Salford Systems logo white space
Navigation
white space
white space
white space
white space
white space
Support > White papers > An Overview of the CART® Methodology
An Overview of the CART® Methodology

The CART methodology is technically known as binary recursive partitioning. The process is binary because parent nodes are always split into exactly two child nodes and recursive because the process can be repeated by treating each child node as a parent. The key elements of a CART analysis are a set of rules for:
  • splitting each node in a tree;
  • deciding when a tree is complete; and
  • assigning each terminal node to a class outcome (or predicted value for regression).
Splitting Rules

To split a node into two child nodes, CART always asks questions that have a "yes" or "no" answer. For example, the questions might be: is age <= 55? Or is credit score <= 600?

How do we come up with candidate splitting rules? CART's method is to look at all possible splits for all variables included in the analysis. For example, consider a data set with 215 cases and 19 variables. CART considers up to 215 times 19 splits for a total of 4085 possible splits. Any problem will have a finite number of candidate splits and CART will conduct a brute force search through them all.


Choosing a Split

CART®'s next activity is to rank order each splitting rule on the basis of a quality-of-split criterion. The default criterion used in CART is the GINI rule, essentially a measure of how well the splitting rule separates the classes contained in the parent node. (Alternative criteria are also available.)


Class Assignment

Once a best split is found, CART repeats the search process for each child node, continuing recursively until further splitting is impossible or stopped. Splitting is impossible if only one case remains in a particular node or if all the cases in that node are exact copies of each other (on predictor variables). CART also allows splitting to be stopped for several other reasons, including that a node has too few cases. (The default for this lower limit is 10 cases, but may be set higher or lower to suit a particular analysis.)

Once a terminal node is found we must decide how to classify all cases falling within it. One simple criterion is the plurality rule: the group with the greatest representation determines the class assignment. CART goes a step further: because each node has the potential for being a terminal node, a class assignment is made for every node whether it is terminal or not. The rules of class assignment can be modified from simple plurality to account for the costs of making a mistake in classification and to adjust for over- or under-sampling from certain classes.

A common technique among the first generation of tree classifiers was to continue splitting nodes (growing the tree) until some goodness-of-split criterion failed to be met. When the quality of a particular split fell below a certain threshold, the tree was not grown further along that branch. When all branches from the root reached terminal nodes, the tree was considered complete. While this technique is still embodied in several commercial programs, including CHAID and KnowledgeSEEKER®, it often yields erroneous results. CART uses a completely different technique.


Pruning Trees

Instead of attempting to decide whether a given node is terminal or not, CART proceeds by growing trees until it is not possible to grow them any further. Once CART has generated what we call a maximal tree, it examines smaller trees obtained by pruning away branches of the maximal tree. Unlike other methods, CART does not stop in the middle of the tree-growing process, because there might still be important information to be discovered by drilling down several more levels.


Testing

Once the maximal tree is grown and a set of sub-trees are derived from it, CART determines the best tree by testing for error rates or costs. With sufficient data, the simplest method is to divide the sample into learning and test sub-samples. The learning sample is used to grow an overly-large tree. The test sample is then used to estimate the rate at which cases are misclassified (possibly adjusted by misclassification costs). The misclassification error rate is calculated for the largest tree and also for every sub-tree. The best sub-tree is the one with the lowest or near-lowest cost, which may be a relatively small tree.

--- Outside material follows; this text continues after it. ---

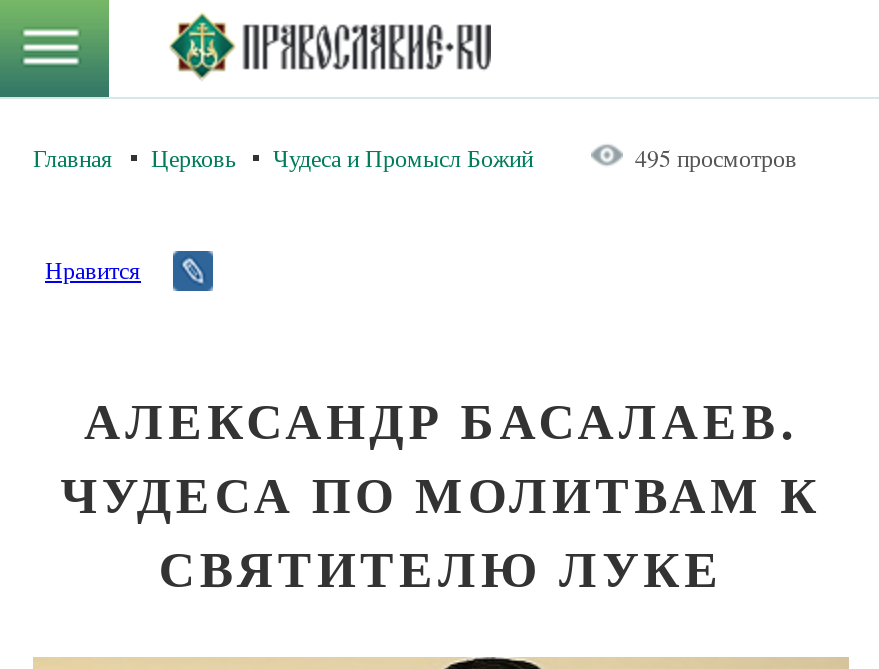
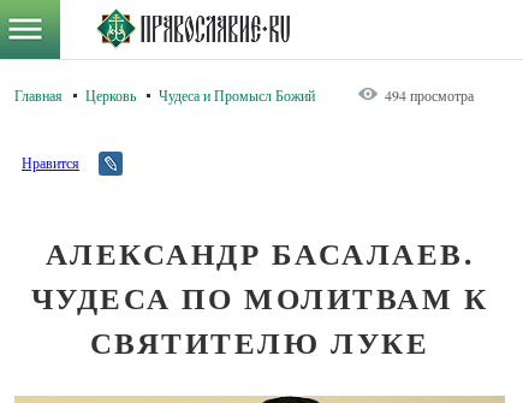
[635,141,797,173] 495 просмотров -> [385,85,474,105] 494 просмотра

Some studies will not have sufficient data to allow a good-sized separate test sample. The tree-growing methodology is data intensive, requiring many more cases than classical regression. When data are in short supply, CART employs the computer-intensive technique of cross validation.


Cross Validation

Cross validation is used if data are insufficient for a separate test sample. In such cases, CART grows a maximal tree on the entire learning sample. This is the tree that will be pruned back. CART then proceeds by dividing the learning sample into 10 roughly-equal parts, each containing a similar distribution for the dependent variable. CART takes the first nine parts of the data, constructs the largest possible tree, and uses the remaining 1/10 of the data to obtain initial estimates of the error rate of selected sub-trees. The same process is then repeated (growing the largest possible tree) on another 9/10 of the data while using a different 1/10 part as the test sample. The process continues until each part of the data has been held in reserve one time as a test sample. The results of the 10 mini-test samples are then combined to form error rates for trees of each possible size; these error rates are applied to the tree based on the entire learning sample.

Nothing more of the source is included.